Потому что я – голодный, а чтобы иметь силы кричать, надо хоть что-нибудь подержать во рту. Так вот… Еще через год снова будет двадцать третье февраля. И, если, Бог даст, мы оба доживем до этого дня, вернемся к нашему разговору.
– С вами, Цацкес, будут разговаривать в другом месте…
– Вы имеете в виду на том свете?
– Нет, Цацкес, сперва еще с вами поговорят наши органы. Понятно?
– Понятно… Так как многих русских слов не знаю, то перейду на мамелошен []. Дорогой товарищ Кац, кус мир ин тохес [].
Рядовой Цацкес отважился на такую дерзость не потому, что был такой храбрый, а потому что был уверен: живым ему отсюда не выйти, а мертвому ни политрук Кац, ни все его органы ничего сделать не могли. И просчитался. Ровно через сутки рядовой Цацкес стоял по стойке «смирно» перед старшим политруком Кацем и командиром полка подполковником Штанько.
А случилось вот что. Осколок немецкого снаряда перебил провод, связь со штабом прервалась, и телефон замолчал, как убитый. Лейтенант Брохес послал Мотла Кановича найти повреждение и наладить связь. Бывший портной из Йонавы не сказал в ответ ни слова. Он сразу постарел на двадцать лет, и Моня подумал, что так, наверно, бывает с осужденными, когда они выслушивают смертный приговор.
Мотл неуклюже вылез из окопа и, упираясь локтями в жидкую грязь, пополз, держась озябшими руками за провод. С немецкой стороны раздался одиночный выстрел, и этого оказалось достаточно. Мотл Канович воткнулся лицом в воду по самые уши и больше головы не поднял.
– Хороший был портной. – Моня пощупал пальцем аккуратную штопку на рукаве своей шинели. – Но зато он больше хоть голодать не будет.
Лейтенант Брохес, усохший до того, что на его небритом лице остались одни близорукие глаза – очки разбились, – достал из нагрудного кармана почерневший лист со списком личного состава роты и к густым рядам прочерков добавил еще одну неровную карандашную линию.
– Теперь совсем конец, – вздохнул он. – Если даже подохнем, никто не узнает.
Моня поднял на него глаза:
– Хотите, я пойду?
– Твое дело… – равнодушно ответил лейтенант.
– Но с одним условием, – сказал Моня. – Если исправлю линию и останусь жить – назад не вернусь. Поползу в тыл, чтобы чего-нибудь пожрать.
Лейтенант Брохес не ответил. Он только судорожно глотнул набежавшую слюну, и кадык на его заросшей щетиной шее прыгнул вверх и вниз, как рукоятка затвора винтовки, когда ее ставят на боевой взвод.
Моня порылся в оставшемся от покойного телефониста хозяйстве, сунул в карман плоскогубцы, кусок провода, изоляционную ленту и вылез из окопа.
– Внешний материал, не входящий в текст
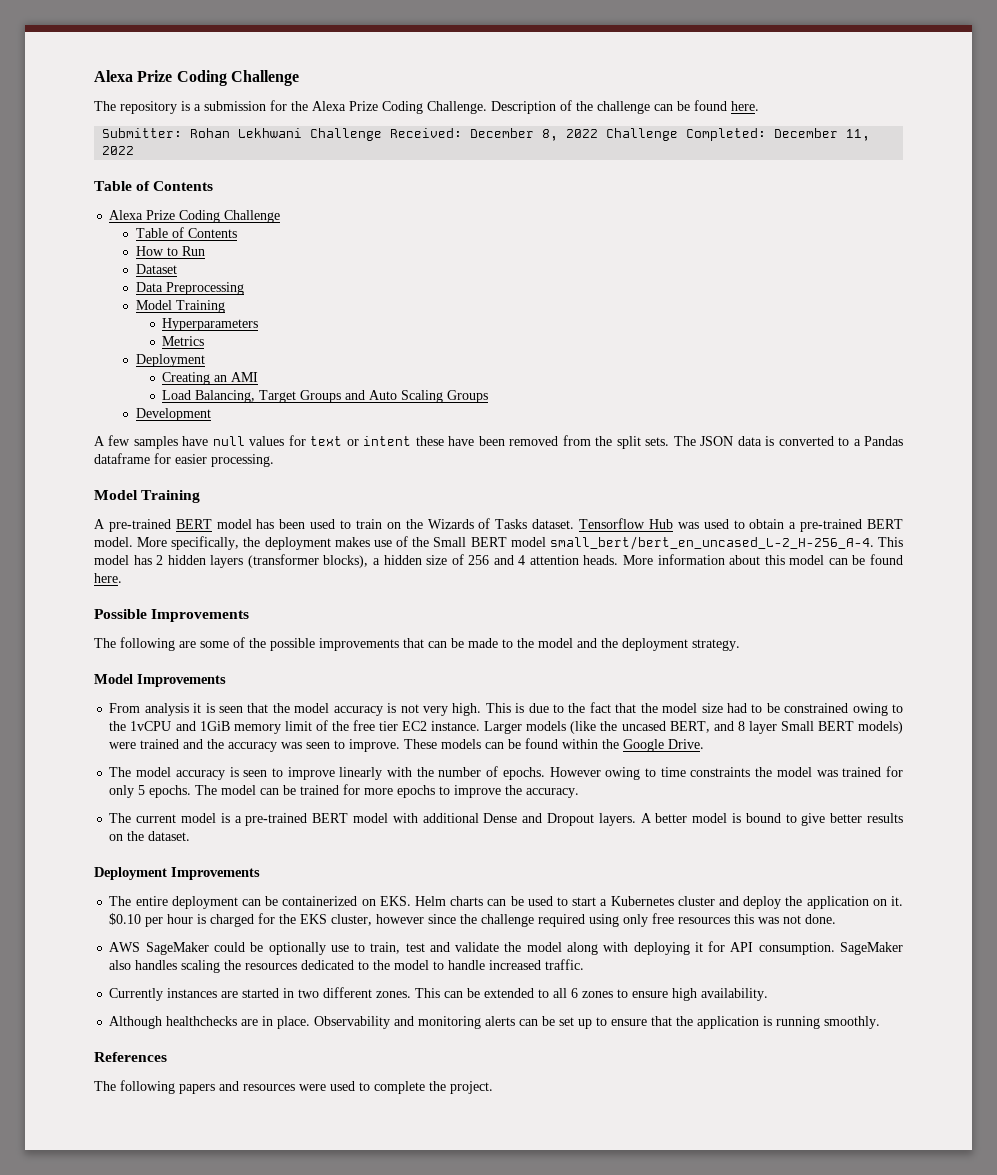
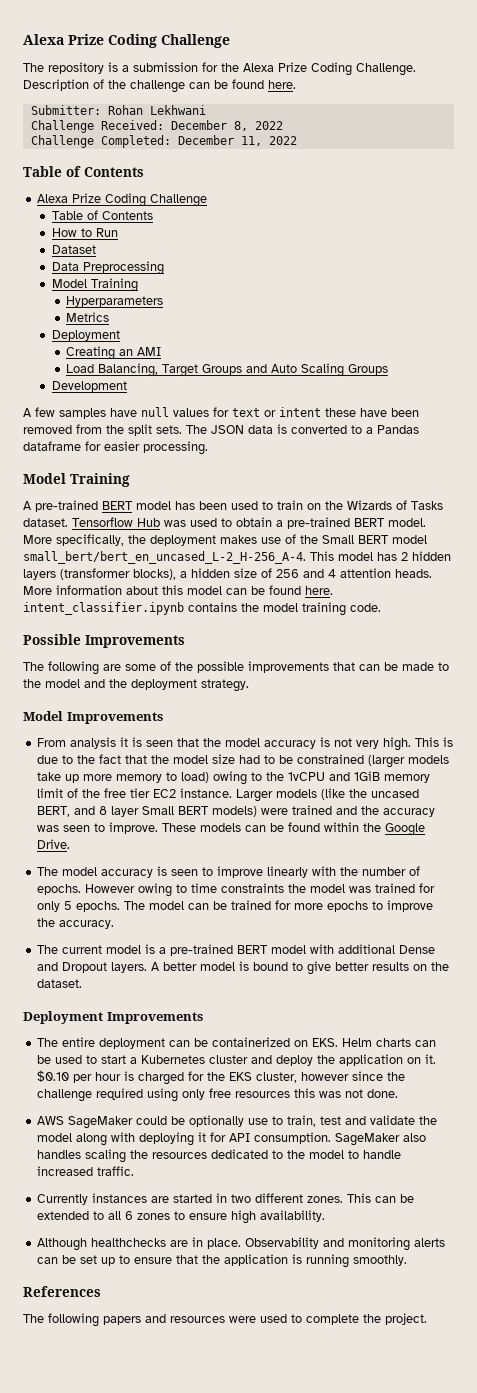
- Submitter: Rohan Lekhwani Challenge Received: December 8, 2022 Challenge Completed: December 11, 2022
+ Submitter: Rohan Lekhwani
+ Challenge Received: December 8, 2022
+ Challenge Completed: December 11, 2022
- More information about this model can be found here.
+ More information about this model can be found here. intent_classifier.ipynb contains the model training code.
- This is due to the fact that the model size had to be constrained owing to the 1vCPU and 1GiB memory limit of the free tier EC2 instance.
+ This is due to the fact that the model size had to be constrained (larger models take up more memory to load) owing to the 1vCPU and 1GiB memory limit of the free tier EC2 instance.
То ли немецкие наблюдатели проспали, то ли снайпер пулю пожалел, но Моня добрался до обрыва на линии, подтянул оба конца и соединил их, обмотав лентой.
Он приполз в расположение штаба грязным как черт, и его повели на кухню, где по личному приказу командира полка выдали недельный паек. Моня съел все, без остатка. И там же, на кухне, у теплого бока полевого котла, уснул как был, в мокрой шинели: с недельной щетиной на лице. Десятки солдат, гремя котелками, приходили на кухню, перешагивали через спящего и галдя уходили, а он ничего не слышал… Лишь дважды во сне звучно испортил воздух. Один раз при солдатах, и это ему сошло с рук. Во второй раз – в присутствии старшего политрука Каца. Политрук велел разбудить его. И доставить в штаб. К командиру полка.
Не прочухавшись после короткого сна, мучаясь изжогой, рядовой Цацкес вяло козырнул подполковнику Штанько, вышедшему ему навстречу. Всегда гладкая, бритая голова командира полка поросла серым ворсом – сказывалось отсутствие парикмахера.